= Beginning of Section =

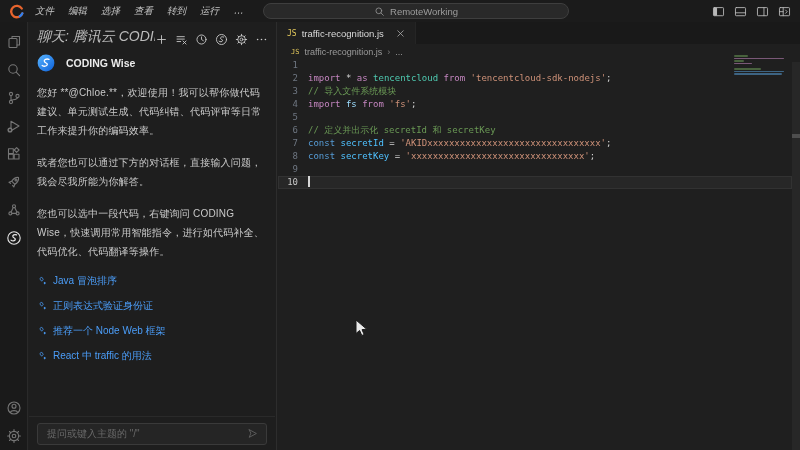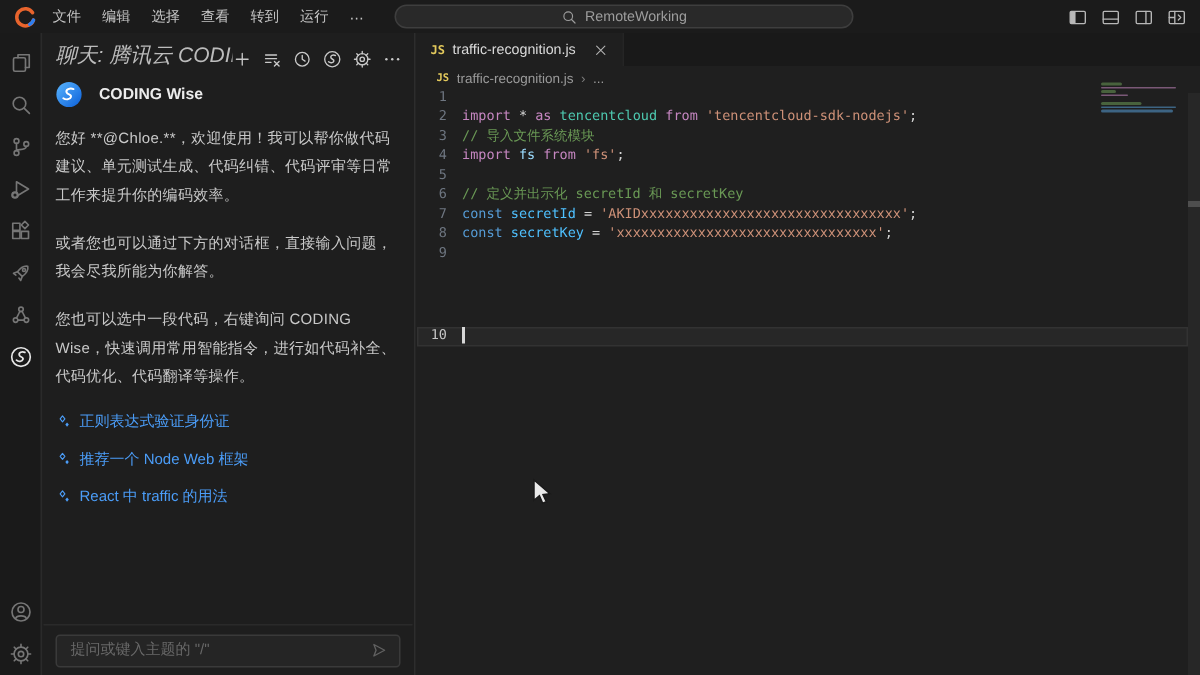--- a/index.html
+++ b/index.html
@@ -8,21 +8,21 @@
     background:#1f1f1f;font-family:"Liberation Sans",sans-serif;
     -webkit-font-smoothing:antialiased;color:#cccccc;
   }
   svg{display:block;}
   .ico{display:flex;align-items:center;justify-content:center;}
 
   
   .titlebar{position:absolute;left:0;top:0;right:0;height:22px;background:#1b1b1b;
     display:flex;align-items:center;font-size:9.5px;color:#c5c5c5;z-index:6;}
   .logo{margin:0 4px 0 9px;}
-  .menus{display:flex;align-items:flex-end;}
+  .menus{display:flex;align-items:flex-end;font-style:italic;}
   .menu-item{padding:0 7px;white-space:nowrap;}
   .nav-arrows{display:flex;gap:12px;margin-left:16px;color:#8f8f8f;}
   .searchbox{position:absolute;left:263px;top:3px;width:304px;height:14px;
     background:#292929;border:1px solid #3e3e3e;border-radius:9px;
     display:flex;align-items:center;justify-content:center;gap:5px;
     color:#9d9d9d;font-size:9.5px;}
   .layout-icons{position:absolute;right:9px;top:0;height:22px;display:flex;gap:9px;
     align-items:center;color:#b8b8b8;}
 
   
@@ -52,31 +52,31 @@
   .qbox{flex:1;background:transparent;border:none;outline:none;color:#cccccc;
     font-size:10px;font-family:"Liberation Sans",sans-serif;min-width:0;}
   .qbox::placeholder{color:#686868;}
   .send-ico{color:#616161;}
 
   
   .editor{position:absolute;left:278px;top:22px;right:0;bottom:0;background:#1f1f1f;}
   .tabbar{height:22px;background:#191919;display:flex;position:relative;}
   .tab{display:flex;align-items:center;gap:5px;padding:0 9px;background:#1f1f1f;
     color:#dadada;font-size:9.5px;border-right:1px solid #252525;}
-  .js-badge{color:#e3c95c;font-weight:bold;font-size:8px;font-family:"DejaVu Sans Mono",monospace;}
+  .js-badge{color:#e3c95c;font-weight:normal;font-size:8px;font-family:"DejaVu Sans Mono",monospace;}
   .tab-close{color:#b0b0b0;margin-left:6px;}
   .editor-actions{position:absolute;right:9px;top:0;height:22px;display:flex;gap:10px;
     align-items:center;color:#c3c3c3;}
   .breadcrumb{height:15px;display:flex;align-items:center;gap:5px;padding-left:13px;
     font-size:9px;color:#9a9a9a;}
   .bc-sep{color:#7d7d7d;}
   .code{position:absolute;top:37px;left:0;right:8px;font-family:"DejaVu Sans Mono",monospace;font-size:9px;}
   .cl{display:flex;height:13px;line-height:13px;white-space:pre;}
   .cl .ln{width:30px;text-align:right;color:#6e7681;padding-right:10px;flex:none;font-size:9px;box-sizing:border-box;}
-  .cl.active{background:rgba(255,255,255,0.04);box-shadow:inset 0 0 0 1px rgba(255,255,255,0.05);margin-top:42px;}
+  .cl.active{background:rgba(255,255,255,0.04);box-shadow:inset 0 0 0 1px rgba(255,255,255,0.05);}
   .cl.active .ln{color:#c6c6c6;}
   .caret{display:inline-block;width:1.5px;height:11px;background:#d7d7d7;vertical-align:-1px;}
   .minimap{position:absolute;top:33px;right:14px;width:52px;}
   .mm-line{height:1.6px;margin-bottom:1px;border-radius:1px;opacity:.55;}
   .ruler{position:absolute;top:40px;right:0;bottom:0;width:8px;background:#272727;}
   .ruler-band{position:absolute;top:72px;left:0;right:0;height:4px;background:#4e4e4e;}
 
   .mouse-cursor{position:absolute;left:355px;top:319px;z-index:99;}
 </style>
 </head>
@@ -299,20 +299,29 @@
           </svg>
         </span>
       <span class="assistant-name">CODING Wise</span>
     </div>
     <div id="chat-paragraphs">
         <p class="chat-p">您好 **@Chloe.**，欢迎使用！我可以帮你做代码建议、单元测试生成、代码纠错、代码评审等日常工作来提升你的编码效率。</p>
         <p class="chat-p">或者您也可以通过下方的对话框，直接输入问题，我会尽我所能为你解答。</p>
         <p class="chat-p">您也可以选中一段代码，右键询问 CODING Wise，快速调用常用智能指令，进行如代码补全、代码优化、代码翻译等操作。</p>
       </div>
     <div id="chat-links">
+        <div class="chat-link">
+          <span class="ico">
+            <svg width="11" height="11" viewBox="0 0 16 16" fill="none" stroke="currentColor" stroke-width="1.1" stroke-linecap="round" stroke-linejoin="round">
+              <path d="M6.8 1.8l2.3 2.9-2.3 2.9-2.3-2.9z"></path>
+              <path d="M11.2 8.2l1.7 2.1-1.7 2.1-1.7-2.1z" fill="currentColor" stroke="none"></path>
+            </svg>
+          </span>
+          <span>Java 冒泡排序</span>
+        </div>
         <div class="chat-link">
           <span class="ico">
             <svg width="11" height="11" viewBox="0 0 16 16" fill="none" stroke="currentColor" stroke-width="1.1" stroke-linecap="round" stroke-linejoin="round">
               <path d="M6.8 1.8l2.3 2.9-2.3 2.9-2.3-2.9z"></path>
               <path d="M11.2 8.2l1.7 2.1-1.7 2.1-1.7-2.1z" fill="currentColor" stroke="none"></path>
             </svg>
           </span>
           <span>正则表达式验证身份证</span>
         </div>
         <div class="chat-link">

= End of Section =

PROBLEM TO SOLVE: When a line of the data holds the string "Liberation", pick it out and copy it.

RESULT FOR THIS TASK:
     background:#1f1f1f;font-family:"Liberation Sans",sans-serif;
     font-size:10px;font-family:"Liberation Sans",sans-serif;min-width:0;}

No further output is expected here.